Interpretation Rules
- Treat public posts as research artifacts, not audited P&L.
- Separate a trader's own words from quoted text.
- Do not treat retrospective return claims as forward signals.
- Keep watchlists and crowdsourced lists, but deweight them.
- Keep broad baskets, but deweight single-ticker signal strength.
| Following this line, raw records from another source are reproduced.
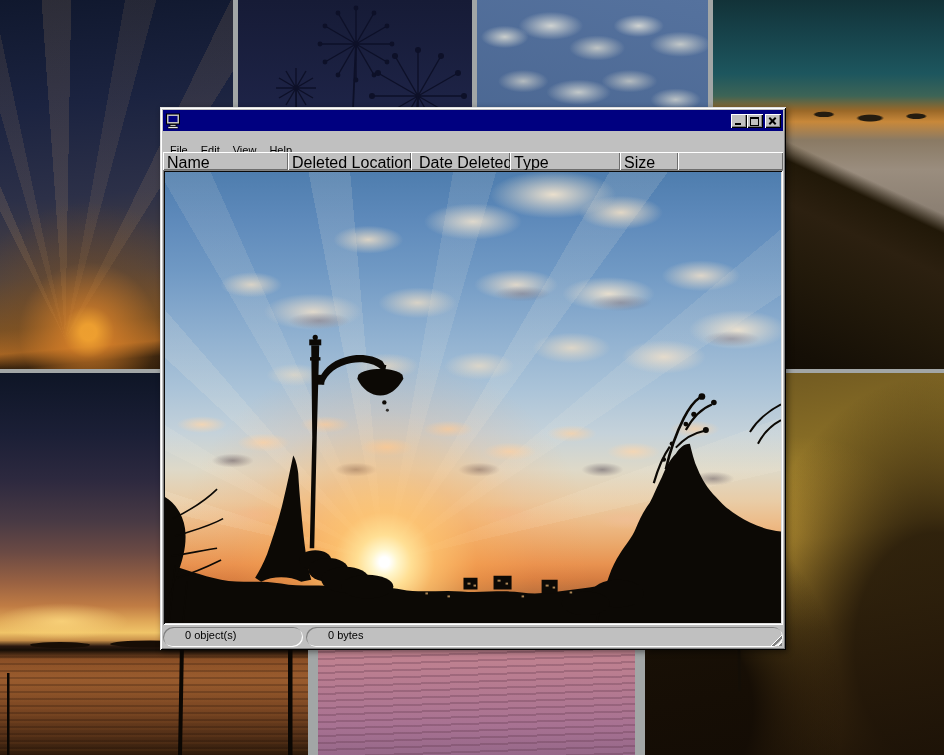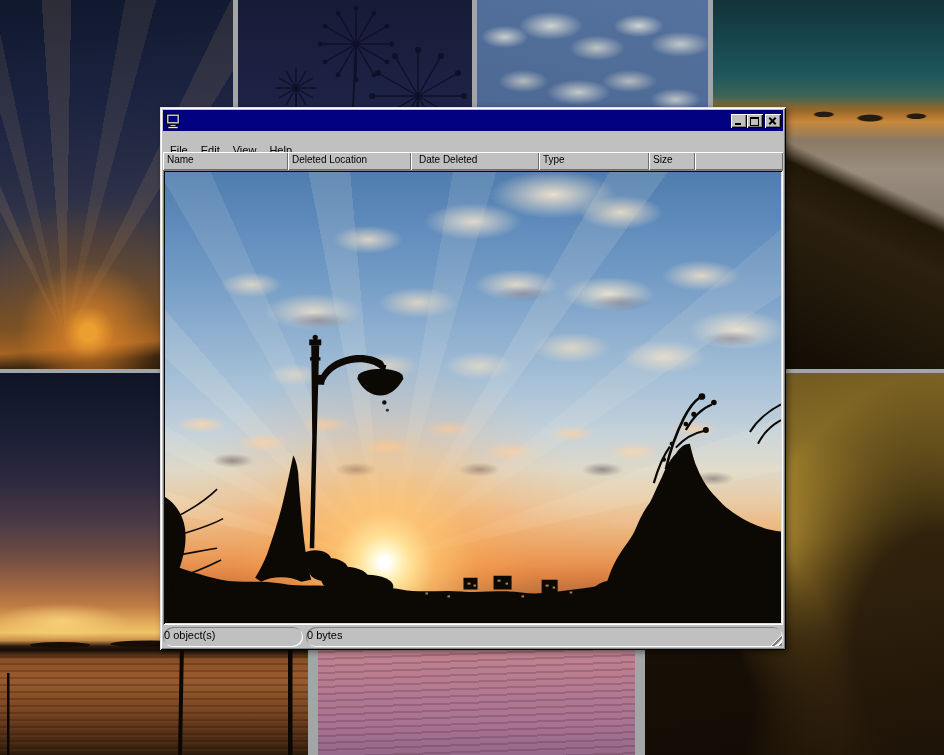--- a/index.html
+++ b/index.html
@@ -74,28 +74,28 @@
   .tb-btn.close{margin-left:2px;}
   .g-min{position:absolute;left:4px;bottom:3px;width:6px;height:2px;background:#000;}
   .g-max{position:absolute;left:3px;top:3px;width:7px;height:6px;border:1px solid #000;border-top-width:2px;}
   .g-x1,.g-x2{position:absolute;left:3px;top:6px;width:9px;height:2px;background:#000;}
   .g-x1{transform:rotate(45deg);} .g-x2{transform:rotate(-45deg);}
 
   .menubar{height:21px;flex:none;display:flex;align-items:center;font-size:11px;color:#000;padding-left:1px;}
   .menu-item{padding:19px 7px 3px 6px;}
   .u{text-decoration:underline;}
 
-  .headers{height:18px;flex:none;display:flex;font-size:10px;color:#000;}
+  .headers{height:18px;flex:none;display:flex;font-size:16px;color:#000;}
   .hcell{box-sizing:border-box;background:#c0c0c0;padding:2px 4px;white-space:nowrap;overflow:hidden;
     box-shadow: inset 1px 1px 0 #fff, inset -1px -1px 0 #6e6e6e;}
   .hcell:nth-child(1){width:125px;}
   .hcell:nth-child(2){width:123px;}
-  .hcell:nth-child(3){width:128px;padding-left:8px;}
+  .hcell:nth-child(3){width:99px;padding-left:8px;}
   .hcell:nth-child(4){width:110px;}
-  .hcell:nth-child(5){width:46px;text-align:center;padding-right:24px;}
+  .hcell:nth-child(5){width:58px;text-align:center;padding-right:24px;}
   .hcell:nth-child(6){flex:1;}
 
   .client{flex:1;min-height:0;background:#000;padding:2px;
     box-shadow: inset 1px 1px 0 #808080, inset -1px -1px 0 #fff,
                 inset 2px 2px 0 #0a0a0a, inset -2px -2px 0 #dfdfdf;}
   .photo{width:100%;height:100%;position:relative;overflow:hidden;background:#4e7dae;}
   .photo .layer{position:absolute;inset:0;}
   .sky{background:linear-gradient(180deg,#4e7dae 0%,#5d89ba 10%,#7099c4 22%,#8fb0d0 36%,
     #aac3d8 48%,#c5d2da 58%,#ded9c8 66%,#e9cca6 73%,#edbb87 78%,#eaa668 83%,#e89250 87%,
     #d87f42 90%,#b06a3a 94%,#7a4a2a 100%);}
@@ -146,21 +146,21 @@
     radial-gradient(ellipse 30px 10px at 71% 66%, rgba(74,64,78,.5), rgba(0,0,0,0) 70%),
     radial-gradient(ellipse 30px 10px at 89% 68%, rgba(74,64,78,.45), rgba(0,0,0,0) 70%),
     radial-gradient(ellipse 44px 14px at 15% 76%, rgba(240,190,150,.8), rgba(0,0,0,0) 70%),
     radial-gradient(ellipse 46px 14px at 35% 77%, rgba(240,190,150,.8), rgba(0,0,0,0) 70%),
     radial-gradient(ellipse 44px 14px at 55% 76%, rgba(240,190,150,.75), rgba(0,0,0,0) 70%),
     radial-gradient(ellipse 46px 14px at 75% 77%, rgba(240,190,150,.8), rgba(0,0,0,0) 70%),
     radial-gradient(ellipse 40px 13px at 92% 78%, rgba(240,190,150,.75), rgba(0,0,0,0) 70%);}
   .photo svg.sil{position:absolute;inset:0;width:100%;height:100%;}
 
   .statusbar{height:20px;flex:none;display:flex;gap:3px;padding-top:2px;font-size:11px;color:#000;position:relative;}
-  .spanel{box-sizing:border-box;padding:2px 1px;white-space:nowrap;overflow:hidden;
+  .spanel{box-sizing:border-box;padding:2px 22px;white-space:nowrap;overflow:hidden;
     box-shadow: inset 1px 1px 0 #808080, inset -1px -1px 0 #fff; border-radius: 10px;}
   .spanel.objects{width:140px;}
   .spanel.bytes{flex:1;}
   .resize-grip{position:absolute;right:1px;bottom:1px;width:13px;height:13px;
     background:repeating-linear-gradient(135deg, #fff 0 1px, #808080 1px 3px, rgba(0,0,0,0) 3px 5px);
     clip-path:polygon(100% 0,100% 100%,0 100%);}
 </style>
 </head>
 <body>
 

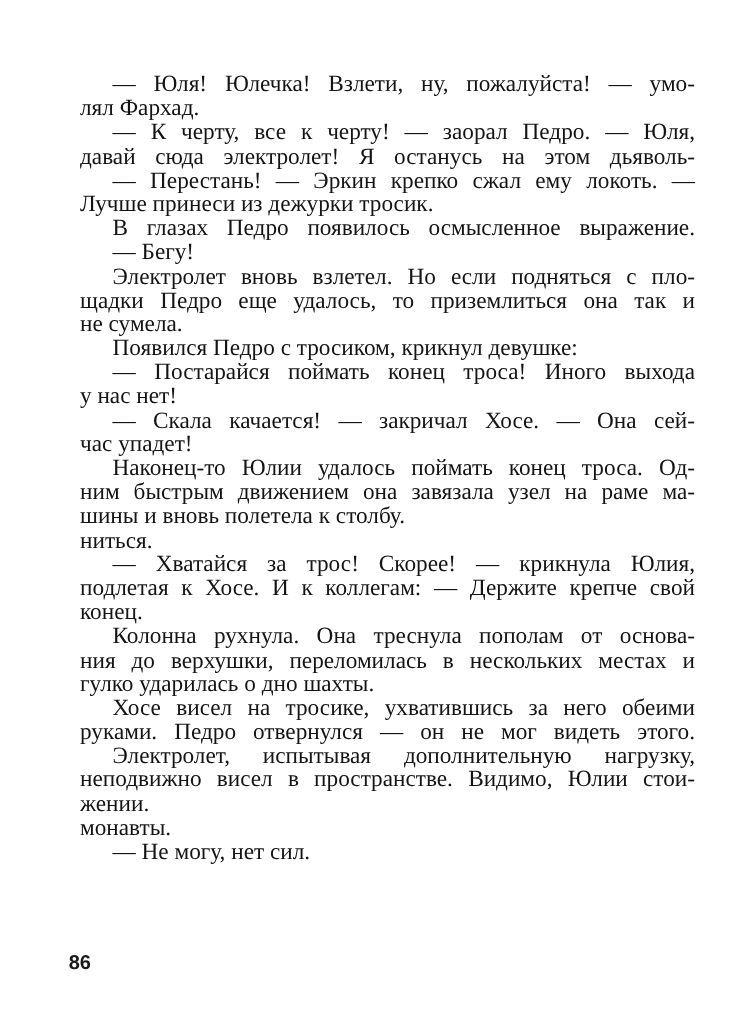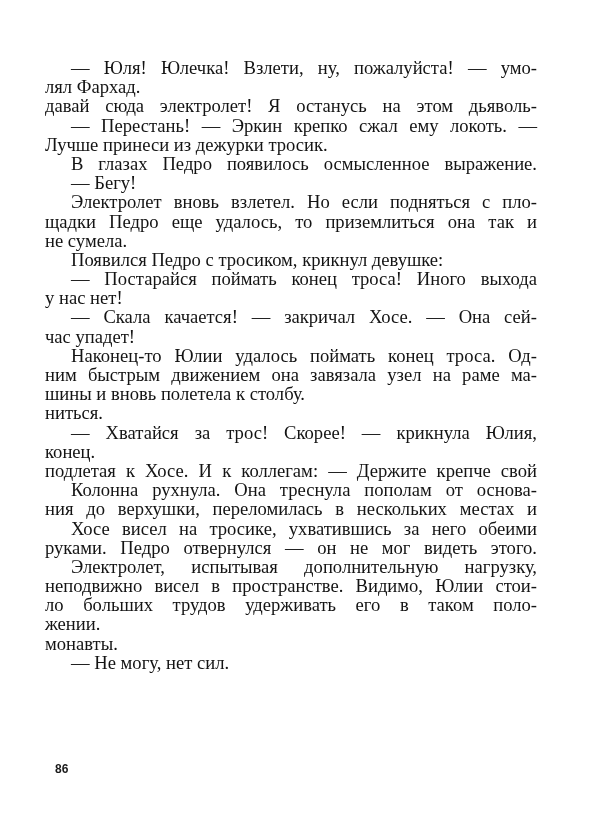--- a/index.html
+++ b/index.html
@@ -1,63 +1,64 @@
 <!DOCTYPE html>
 <html><head>
 <meta charset="utf-8">
 <style>
   html, body { margin: 0; padding: 0; background: #ffffff; }
   body { width: 600px; height: 826px; position: relative; overflow: hidden; }
   .page {
-    position: absolute; left: 45px; top: 58px; width: 492px;
+    position: absolute; left: 64px; top: 58px; width: 492px;
     font-family: "Liberation Serif", "DejaVu Serif", serif;
     font-size: 18.6px; line-height: 19.2px; color: #141414;
   }
   .line {
     display: block; white-space: nowrap; height: 19.2px;
     text-align: justify; text-align-last: justify;
   }
   .line.last { text-align-last: left; }
   .line.indent { padding-left: 26px; }
   .pagenum {
     position: absolute; left: 55px; top: 762px;
     font-family: "Liberation Sans", "DejaVu Sans", sans-serif;
-    font-size: 12px; font-weight: bold; color: #1a1a1a;
+    font-size: 16px; font-weight: bold; color: #1a1a1a;
   }
 </style>
 </head>
 <body>
 
 <div class="page" id="page-body">
     <span class="line indent">— Юля! Юлечка! Взлети, ну, пожалуйста! — умо-</span>
     <span class="line last">лял Фархад.</span>
+    <span class="line indent">— К черту, все к черту! — заорал Педро. — Юля,</span>
     <span class="line">давай сюда электролет! Я останусь на этом дьяволь-</span>
     <span class="line indent">— Перестань! — Эркин крепко сжал ему локоть. —</span>
     <span class="line last">Лучше принеси из дежурки тросик.</span>
     <span class="line indent">В глазах Педро появилось осмысленное выражение.</span>
     <span class="line indent last">— Бегу!</span>
     <span class="line indent">Электролет вновь взлетел. Но если подняться с пло-</span>
     <span class="line">щадки Педро еще удалось, то приземлиться она так и</span>
     <span class="line last">не сумела.</span>
     <span class="line indent last">Появился Педро с тросиком, крикнул девушке:</span>
     <span class="line indent">— Постарайся поймать конец троса! Иного выхода</span>
     <span class="line last">у нас нет!</span>
     <span class="line indent">— Скала качается! — закричал Хосе. — Она сей-</span>
     <span class="line last">час упадет!</span>
     <span class="line indent">Наконец-то Юлии удалось поймать конец троса. Од-</span>
     <span class="line">ним быстрым движением она завязала узел на раме ма-</span>
     <span class="line last">шины и вновь полетела к столбу.</span>
     <span class="line last">ниться.</span>
     <span class="line indent">— Хватайся за трос! Скорее! — крикнула Юлия,</span>
+    <span class="line">подлетая к Хосе. И к коллегам: — Держите крепче свой</span>
     <span class="line last">конец.</span>
-    <span class="line">подлетая к Хосе. И к коллегам: — Держите крепче свой</span>
     <span class="line indent">Колонна рухнула. Она треснула пополам от основа-</span>
     <span class="line">ния до верхушки, переломилась в нескольких местах и</span>
+    <span class="line last">гулко ударилась о дно шахты.</span>
     <span class="line indent">Хосе висел на тросике, ухватившись за него обеими</span>
     <span class="line">руками. Педро отвернулся — он не мог видеть этого.</span>
     <span class="line indent">Электролет, испытывая дополнительную нагрузку,</span>
     <span class="line">неподвижно висел в пространстве. Видимо, Юлии стои-</span>
-    <span class="line">ло больших трудов удерживать его в таком поло-</span>
     <span class="line last">жении.</span>
     <span class="line last">монавты.</span>
     <span class="line indent last">— Не могу, нет сил.</span>
   </div>
 <div class="pagenum">86</div>
 
 </body></html>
- Give highest weight to posts with mechanism, evidence, risk, and tracking logic.
Git Hygiene
Generated CSVs, source checkouts, and price files are not skill dependencies. Keep large run artifacts out of the skill folder and usually out of Git. Upload concise Markdown reports, schemas, and scripts; store large data separately if needed.